Рояль в горах - Светлана Куликова
Шрифт:
Интервал:
Закладка:
– Больно?
– Нет.
– Попробуй наступить.
– Всё нормально. Извини… те.
– Да за что? Это я виновата – бросила тяпку на меже.
Она говорила негромко, наклонялась близко, прикасалась ласково… Дима едва сдерживался. Почудилось: от высокого напряжения воздух между ними искрит, даже, вроде, озоном запахло… Он уже почти перестал владеть собой, как вдруг в доме громко хлопнула дверь, Валя испуганно шагнула в сторону, и… будто щёлкнул невидимый выключатель – исчезла искра.
Дима помолчал растерянно, брякнул ни к селу, ни к городу:
– Мне Варвара Кузьминична почему-то запретила к ва… к те… к тебе подходить.
Валя засмеялась, пожала плечами:
– Не подходи, коли не разрешает.
И добавила тихо:
– На мне запретов нет.
Помолчали.
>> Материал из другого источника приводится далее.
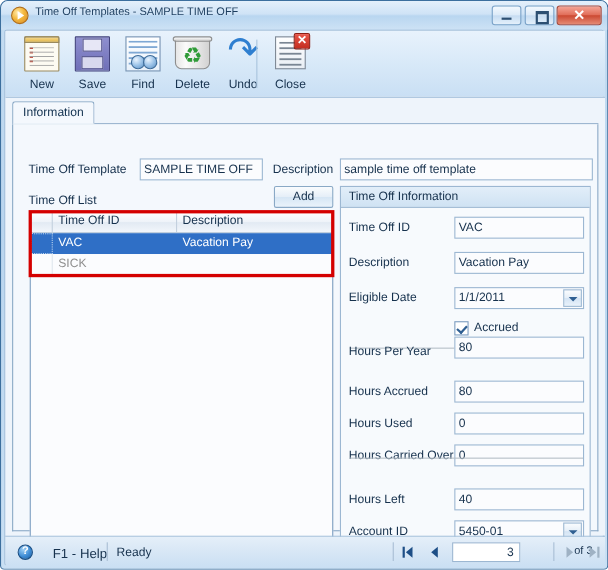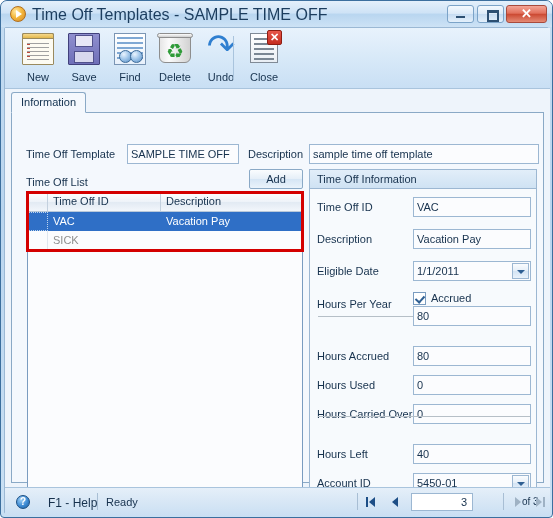"Time Off Templates - SAMPLE" #title-text { font-size: 16px -> 10px }
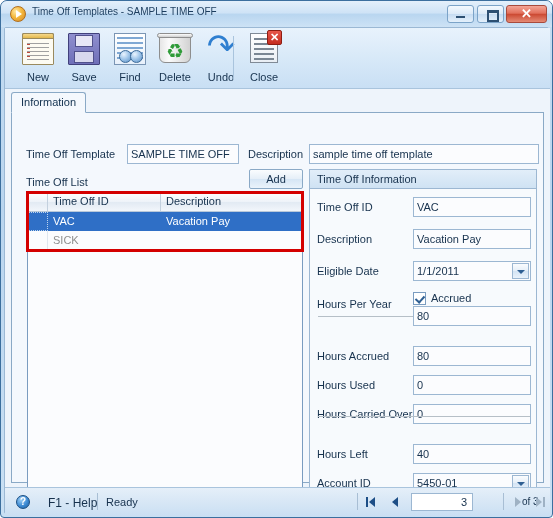"Hours Per Year" #ip-lbl-hpy { top: 128px -> 144px }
Дима тупо топтался на меже, Валя старательно сгребала в кучу вырванную траву. Взглянула в глаза – словно небесной лазурью плеснула:
– Ты куда шёл-то?
– Э-э-э… Работать. Монастырь у вас тут… Хотел набросок сделать.
– В ту сторону иди. Там калитка.
Вернулся Чистов затемно. На столике обнаружил кувшин молока и тёплый ещё каравай. На топчане громоздился огромный тулуп. С наслаждением поел при льющем в оконце ярком свете луны и вытянулся под тёплой овчиной.
И приснился ему странный сон: будто идёт по лунному лучу неземной красоты женщина. Обнажённое тело прикрывают только длинные светлые волосы. Она льнёт к Диме руками, ногами, губами, и он подаётся навстречу её отчаянным ласкам… Вместе они на огромных качелях взлетают к небу и падают вниз… Взлетают и падают, взлетают и падают… В сладком наваждении Дима истаивал, растекался нежностью. Ошеломлённый, не сразу понял, что это не сон, что над ним Валя в покрывале своих дивных волос. Хотел удивиться – не смог, засмеялся, крутанулся, подминая её под себя, и снова улетел в какое-то иное, доселе неизвестное измерение…
А когда вынырнул в реальность дня, Вали рядом уже не было.
Она развешивала во дворе постиранное бельё. Глянула чистыми ясными глазами, поздоровалась ласково:
– Доброе утро.
Дима подошёл, обнял, уткнулся в волосы, закрученные на затылке в большой пучок, вдохнул травный запах:
– Почему ты их днём не распускаешь?
– Не надо. Мешают.
– А я тебя во сне видел…
Валя улыбнулась:
– К непогоде, должно быть. Ступай в дом, там каша на столе.
Снова взялась за бельё. Сосредоточенно доставала мокрые вещи из таза, встряхивала, прицепляла на верёвку – словно отгораживалась от Димы.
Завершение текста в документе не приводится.